Transcribe the records below in full; pictures stay out of the copy.

━━━━

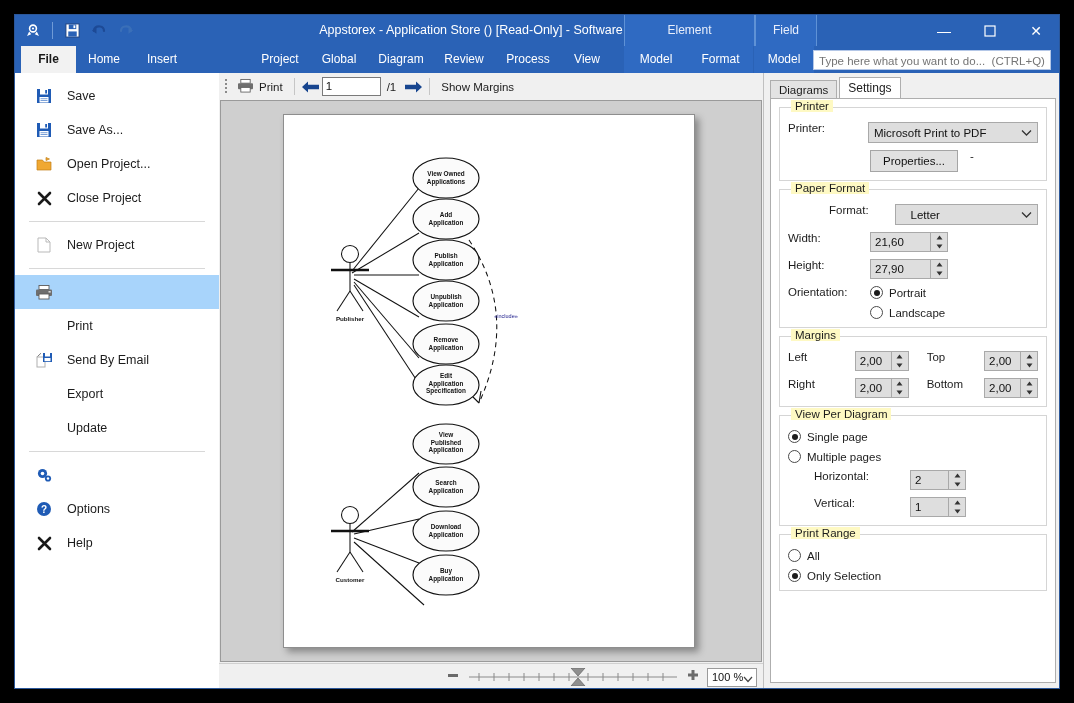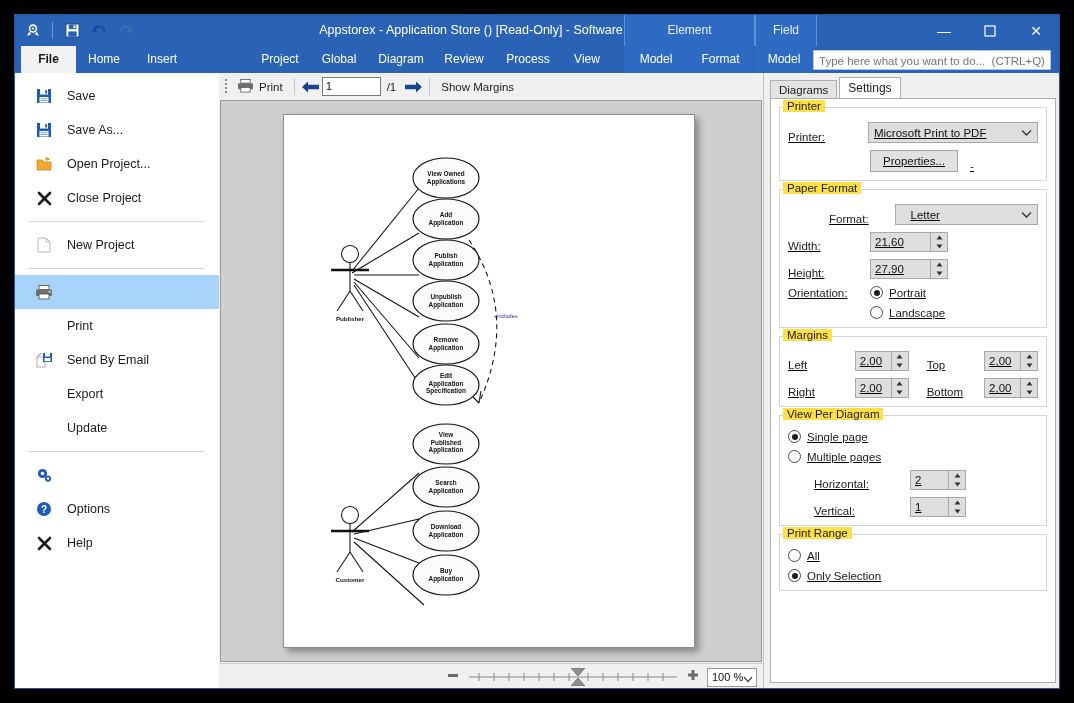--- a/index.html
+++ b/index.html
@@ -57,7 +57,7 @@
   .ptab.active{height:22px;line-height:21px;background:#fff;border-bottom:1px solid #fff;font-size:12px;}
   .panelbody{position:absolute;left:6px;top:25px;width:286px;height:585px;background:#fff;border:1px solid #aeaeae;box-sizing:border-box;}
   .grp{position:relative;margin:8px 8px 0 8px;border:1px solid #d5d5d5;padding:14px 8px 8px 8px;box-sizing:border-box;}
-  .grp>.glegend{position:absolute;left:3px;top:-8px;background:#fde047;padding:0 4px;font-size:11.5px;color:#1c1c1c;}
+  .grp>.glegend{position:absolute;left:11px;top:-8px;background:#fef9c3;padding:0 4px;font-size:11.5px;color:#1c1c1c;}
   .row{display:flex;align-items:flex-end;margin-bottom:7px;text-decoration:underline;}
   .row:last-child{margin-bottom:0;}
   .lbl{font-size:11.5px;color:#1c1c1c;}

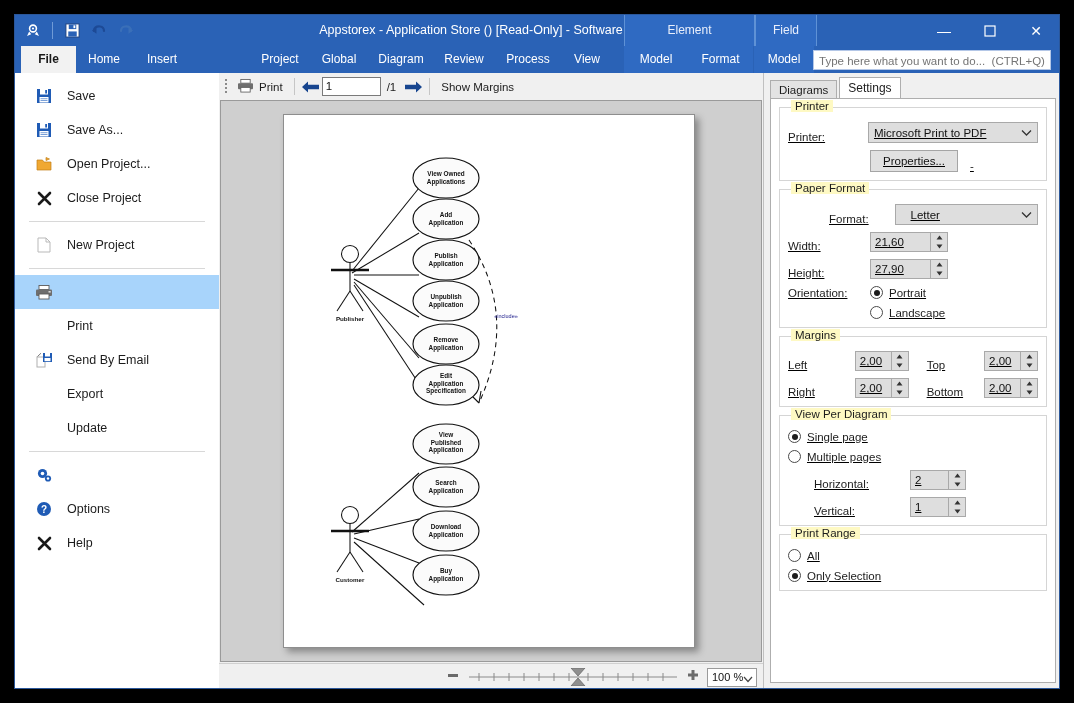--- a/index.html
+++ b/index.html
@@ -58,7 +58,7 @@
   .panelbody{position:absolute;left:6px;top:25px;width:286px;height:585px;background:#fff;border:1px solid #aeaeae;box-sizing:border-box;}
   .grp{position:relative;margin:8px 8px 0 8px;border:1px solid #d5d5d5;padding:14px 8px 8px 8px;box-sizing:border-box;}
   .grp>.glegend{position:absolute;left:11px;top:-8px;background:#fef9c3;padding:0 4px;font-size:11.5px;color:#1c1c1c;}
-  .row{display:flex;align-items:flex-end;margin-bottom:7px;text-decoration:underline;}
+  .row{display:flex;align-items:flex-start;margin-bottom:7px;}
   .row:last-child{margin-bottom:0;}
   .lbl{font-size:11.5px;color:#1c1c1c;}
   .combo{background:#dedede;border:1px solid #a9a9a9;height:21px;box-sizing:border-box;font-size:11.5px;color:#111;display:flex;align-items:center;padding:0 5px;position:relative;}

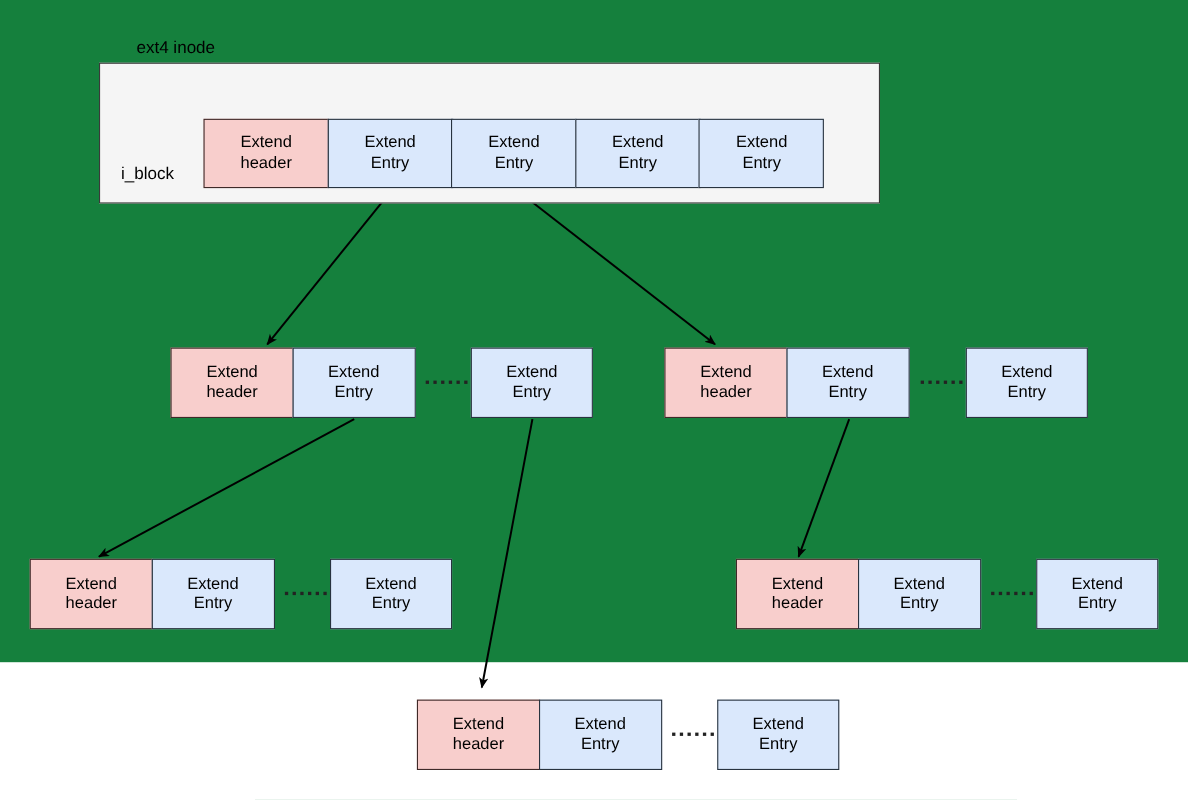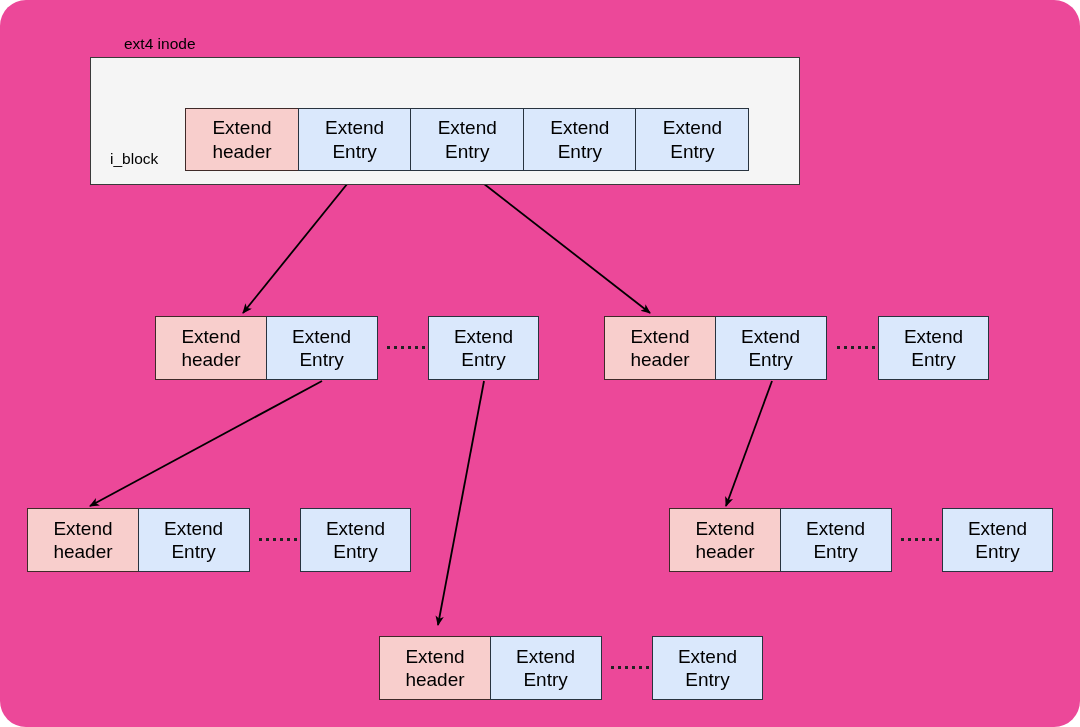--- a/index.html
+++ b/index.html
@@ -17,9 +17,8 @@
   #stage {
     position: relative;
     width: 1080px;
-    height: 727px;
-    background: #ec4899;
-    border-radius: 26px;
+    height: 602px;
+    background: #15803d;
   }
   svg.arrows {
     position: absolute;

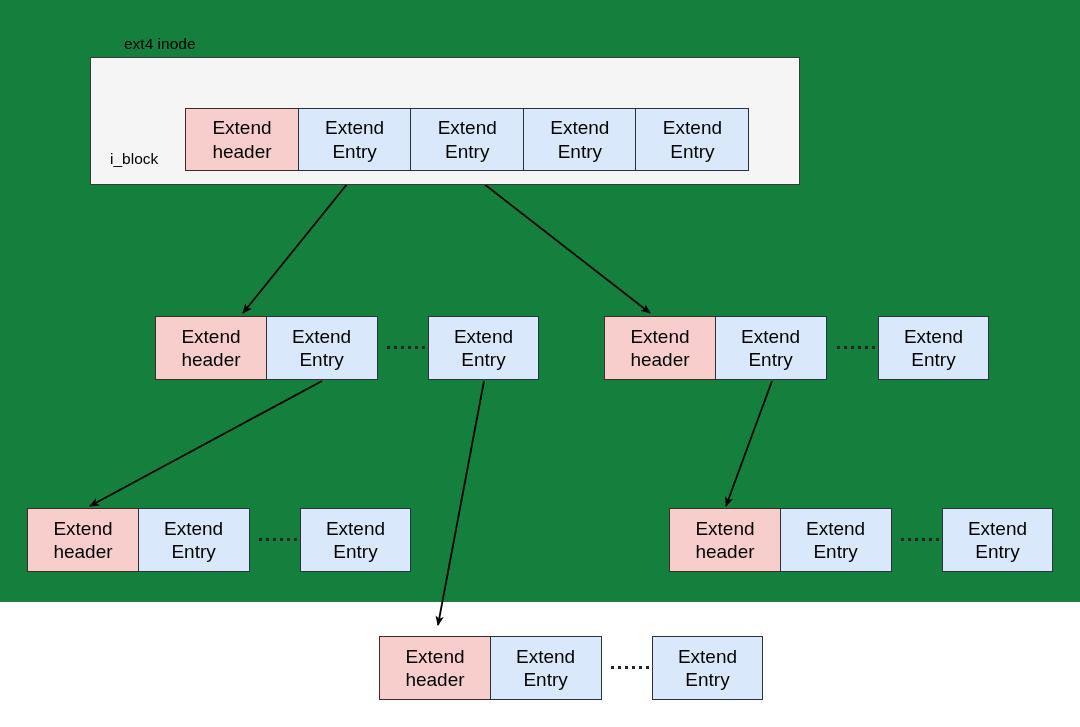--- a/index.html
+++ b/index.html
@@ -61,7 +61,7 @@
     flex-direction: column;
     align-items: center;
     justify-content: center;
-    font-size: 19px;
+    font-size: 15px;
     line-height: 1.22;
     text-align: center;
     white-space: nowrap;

━━━━

* _Reply to the task_
--- a/index.html
+++ b/index.html
@@ -57,7 +57,7 @@
   .ptab.active{height:22px;line-height:21px;background:#fff;border-bottom:1px solid #fff;font-size:12px;}
   .panelbody{position:absolute;left:6px;top:25px;width:286px;height:585px;background:#fff;border:1px solid #aeaeae;box-sizing:border-box;}
   .grp{position:relative;margin:8px 8px 0 8px;border:1px solid #d5d5d5;padding:14px 8px 8px 8px;box-sizing:border-box;}
-  .grp>.glegend{position:absolute;left:3px;top:-8px;background:#fde047;padding:0 4px;font-size:11.5px;color:#1c1c1c;}
+  .grp>.glegend{position:absolute;left:11px;top:-8px;background:#fef9c3;padding:0 4px;font-size:11.5px;color:#1c1c1c;}
   .row{display:flex;align-items:flex-end;margin-bottom:7px;text-decoration:underline;}
   .row:last-child{margin-bottom:0;}
   .lbl{font-size:11.5px;color:#1c1c1c;}

--- a/index.html
+++ b/index.html
@@ -58,7 +58,7 @@
   .panelbody{position:absolute;left:6px;top:25px;width:286px;height:585px;background:#fff;border:1px solid #aeaeae;box-sizing:border-box;}
   .grp{position:relative;margin:8px 8px 0 8px;border:1px solid #d5d5d5;padding:14px 8px 8px 8px;box-sizing:border-box;}
   .grp>.glegend{position:absolute;left:11px;top:-8px;background:#fef9c3;padding:0 4px;font-size:11.5px;color:#1c1c1c;}
-  .row{display:flex;align-items:flex-end;margin-bottom:7px;text-decoration:underline;}
+  .row{display:flex;align-items:flex-start;margin-bottom:7px;}
   .row:last-child{margin-bottom:0;}
   .lbl{font-size:11.5px;color:#1c1c1c;}
   .combo{background:#dedede;border:1px solid #a9a9a9;height:21px;box-sizing:border-box;font-size:11.5px;color:#111;display:flex;align-items:center;padding:0 5px;position:relative;}

--- a/index.html
+++ b/index.html
@@ -17,9 +17,8 @@
   #stage {
     position: relative;
     width: 1080px;
-    height: 727px;
-    background: #ec4899;
-    border-radius: 26px;
+    height: 602px;
+    background: #15803d;
   }
   svg.arrows {
     position: absolute;

--- a/index.html
+++ b/index.html
@@ -61,7 +61,7 @@
     flex-direction: column;
     align-items: center;
     justify-content: center;
-    font-size: 19px;
+    font-size: 15px;
     line-height: 1.22;
     text-align: center;
     white-space: nowrap;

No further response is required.